I'm a polyglot. I don't encase myself in any 1-thing. I use Mac at work, Windows at home for media and games, and Linux Mint 13 on my laptop for Ruby/Rails. I only used Linux because of Rails, but since I'm switching back (I have Visual Studio 2012 downloading as I type this), I'll have no need for Linux on my end-user machines anymore.


If you do not know your language/framework well enough to adapt it to your circumstances, you certainly are not well qualified enough with said software to list it as something you "know".

This is one of the largest lies perpetuated on this site. If you know just enough of something to follow some tutorials and crank out cookie-cutter sites using Rails/Django/Asp/Grails/CodeIgniter/etc, but fail the moment you encounter basic ecosystem problems, you aren't a polygot. You're a liability to your team for not understanding anything well enough to work around common issues. You're probably curious and love to try new things, but the implied part of being able to proficiently wield whatever tool is correct, or at least on hand, is something escaping you.

If by polygot you mean you know some syntax, the basics of the ecosystem, and generic system design, algorithms, etc while expecting to dive as deep as necessary into any given environment, you're still failing the definition. This would be the point where you RTFS so you know where to override/monkeypatch/workaround.


I don't know who you are, but this comment embodies the bad side of HN. "You" is in the above comment 15+ times - it's so personally insulting and unnecessary.

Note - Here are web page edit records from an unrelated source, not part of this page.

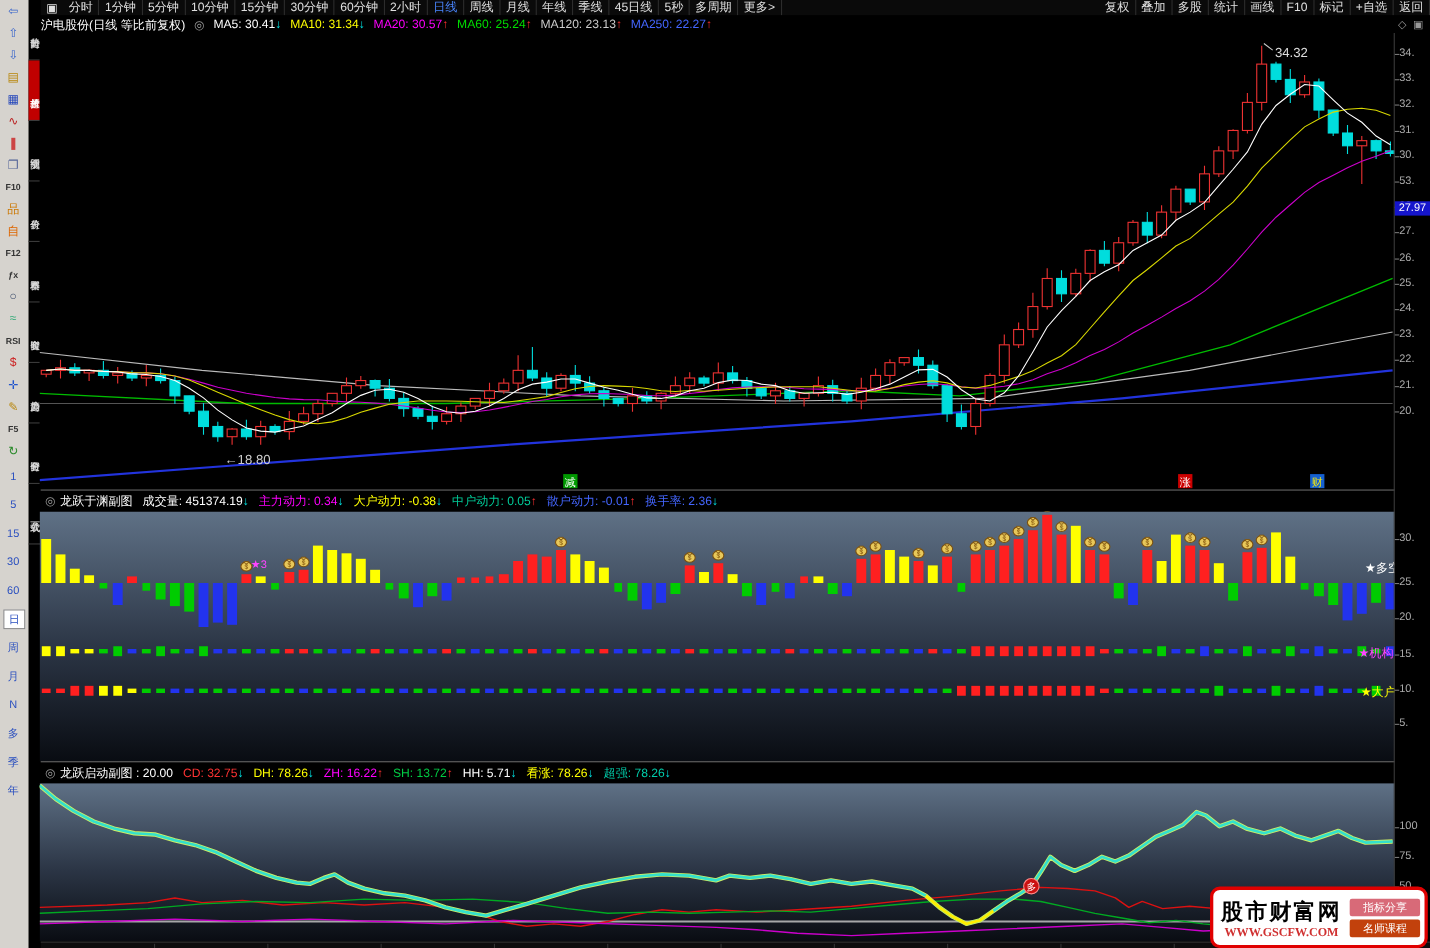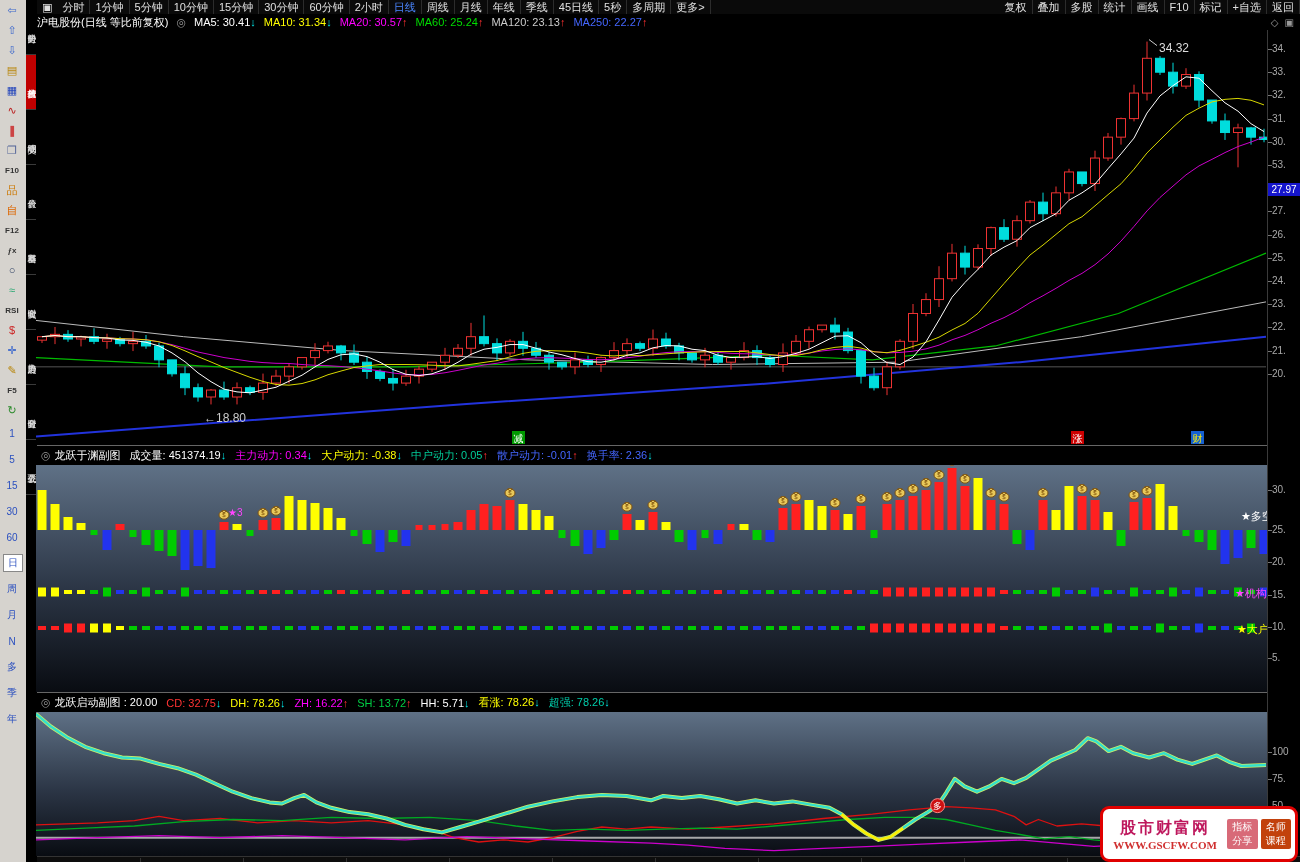--- a/index.html
+++ b/index.html
@@ -48,7 +48,7 @@
   #watermark{position:absolute;left:1100px;top:806px;width:192px;height:50px;background:#fff;
              border:3px solid #e00000;border-radius:9px;display:flex;align-items:center;z-index:9;}
   #wm-left{flex:1;text-align:center;}
-  #wm-title{color:#be185d;font-size:16px;font-weight:bold;letter-spacing:2px;}
+  #wm-title{color:#000000;font-size:20px;font-weight:bold;letter-spacing:2px;}
   #wm-url{color:#d03030;font-size:11px;font-weight:bold;font-family:"Liberation Serif","DejaVu Serif",serif;}
   #wm-right{width:64px;display:flex;flex-direction:row;gap:3px;margin-right:4px;}
   .wm-badge{font-size:10px;color:#fff;text-align:center;padding:1px 2px;border-radius:2px;}

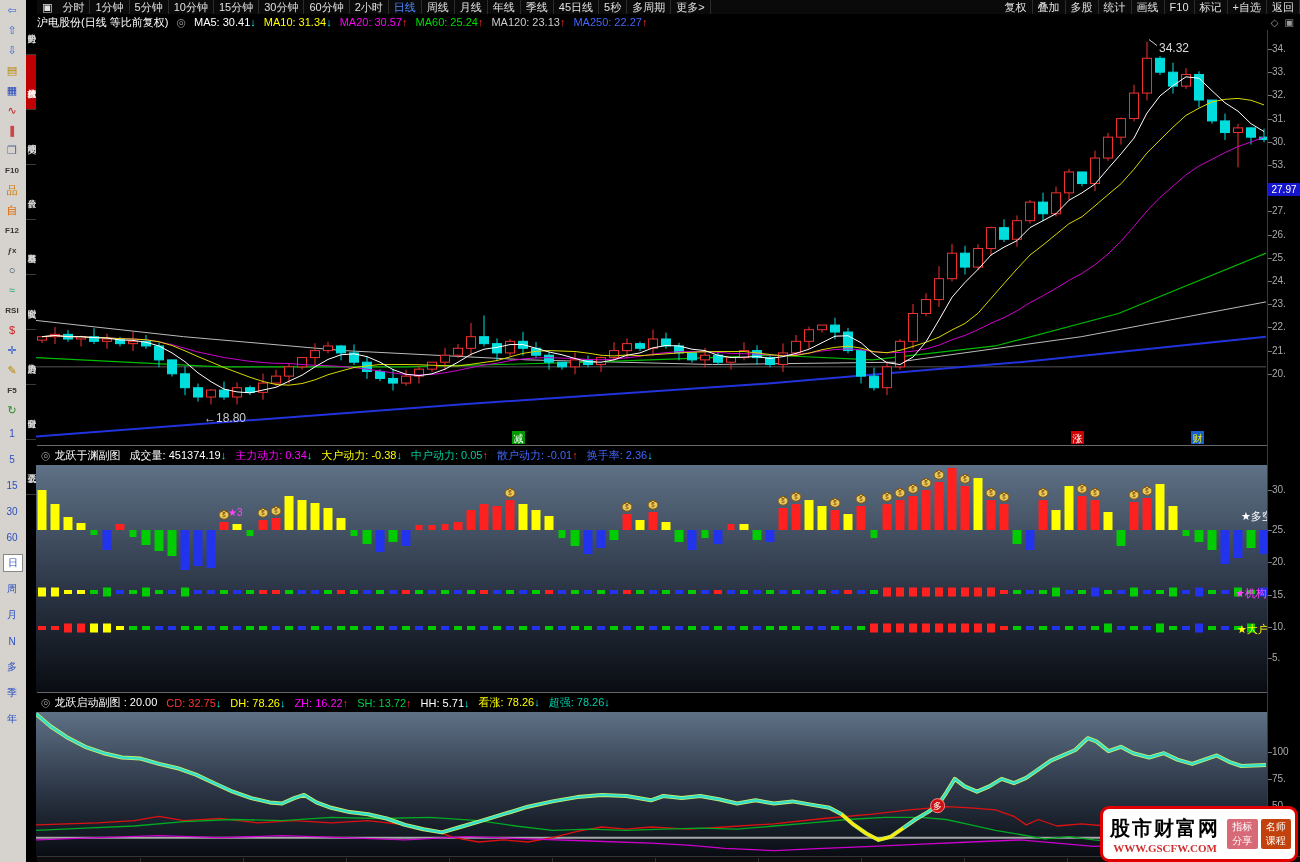--- a/index.html
+++ b/index.html
@@ -50,7 +50,7 @@
   #wm-left{flex:1;text-align:center;}
   #wm-title{color:#000000;font-size:20px;font-weight:bold;letter-spacing:2px;}
   #wm-url{color:#d03030;font-size:11px;font-weight:bold;font-family:"Liberation Serif","DejaVu Serif",serif;}
-  #wm-right{width:64px;display:flex;flex-direction:row;gap:3px;margin-right:4px;}
+  #wm-right{width:64px;display:flex;flex-direction:column;gap:3px;margin-right:4px;}
   .wm-badge{font-size:10px;color:#fff;text-align:center;padding:1px 2px;border-radius:2px;}
   #wm-b1{background:#d86a78;}
   #wm-b2{background:#c2410c;}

Belittling some stranger's worth to their team is unproductive, toxic behavior. I'm upset I can't downvote this into completely matching the site's bg color.


+1 to you and -1 to the aggressive and insulting comment that prompted you to comment.

I see this a lot on HN too: people who've experience some level of success (as pg would say the first thing you learn when you get rich is that there are many levels of rich : ) and who hence think they know it all about everything and can constantly try to diminish others.

There's a lot of negativity here but, thankfully, there are also others who are here to share, educate and learn.


I disagree. I count writing and selling commercial software with said technology as 'knowing' something. Academics be damned.


Would you really be willing to give up the productivity benefits and developer happiness over a few mishaps? Also, it's generally a good idea not to upgrade to the next software version until seeing the repercussions its had.


That's the thing! I find myself ping-ponging in my mind between "But Ruby and ActiveRecord are so beautiful and easy to use." and "But what happens if the 'magic' breaks?"

Trust me, I have been thinking about what you say every day for the past 5 days.


You're thinking too much. Unless it's a "the world is ending" level security fix like the recent yaml stuff, wait a couple weeks for this stuff to come out and get fixed. Then upgrade.


You do know there are other Ruby frameworks than Rails, and other development environments than ASP and Ruby right?


Yes, I used to use ASP.Net MVC for pet projects, then switched to Rails - I also use CakePHP and Django for actual paying work/contracting.

But thanks for the passive aggresive comment.


While that may be a passive aggressive comment, sinatra is bloody brilliant all the same. You can basically pretend you're writing rails code, but with a tiny fraction of the dependencies, and actual fast response times.

Sinatra, sequel and postgresql is a dream combo. I wouldn't use rails for a new project these days, I got bored of the un-navigable code a while ago. These patches and regressions are the icing on the cake.


> Yes

Because your comment didn't exactly hint at it considering its completely binary assertion of "Rails or ASP"

> But thanks for the passive aggresive comment.

I'm very sorry you found it passive, that was not intended.


You're on the cutting edge of an extremely popular framework.

If you want, you're welcome to use Rails 2.3 or older and you'll encounter many fewer changes. I imagine the 3.0 branch will have much the same stability once major development moves to 4.0.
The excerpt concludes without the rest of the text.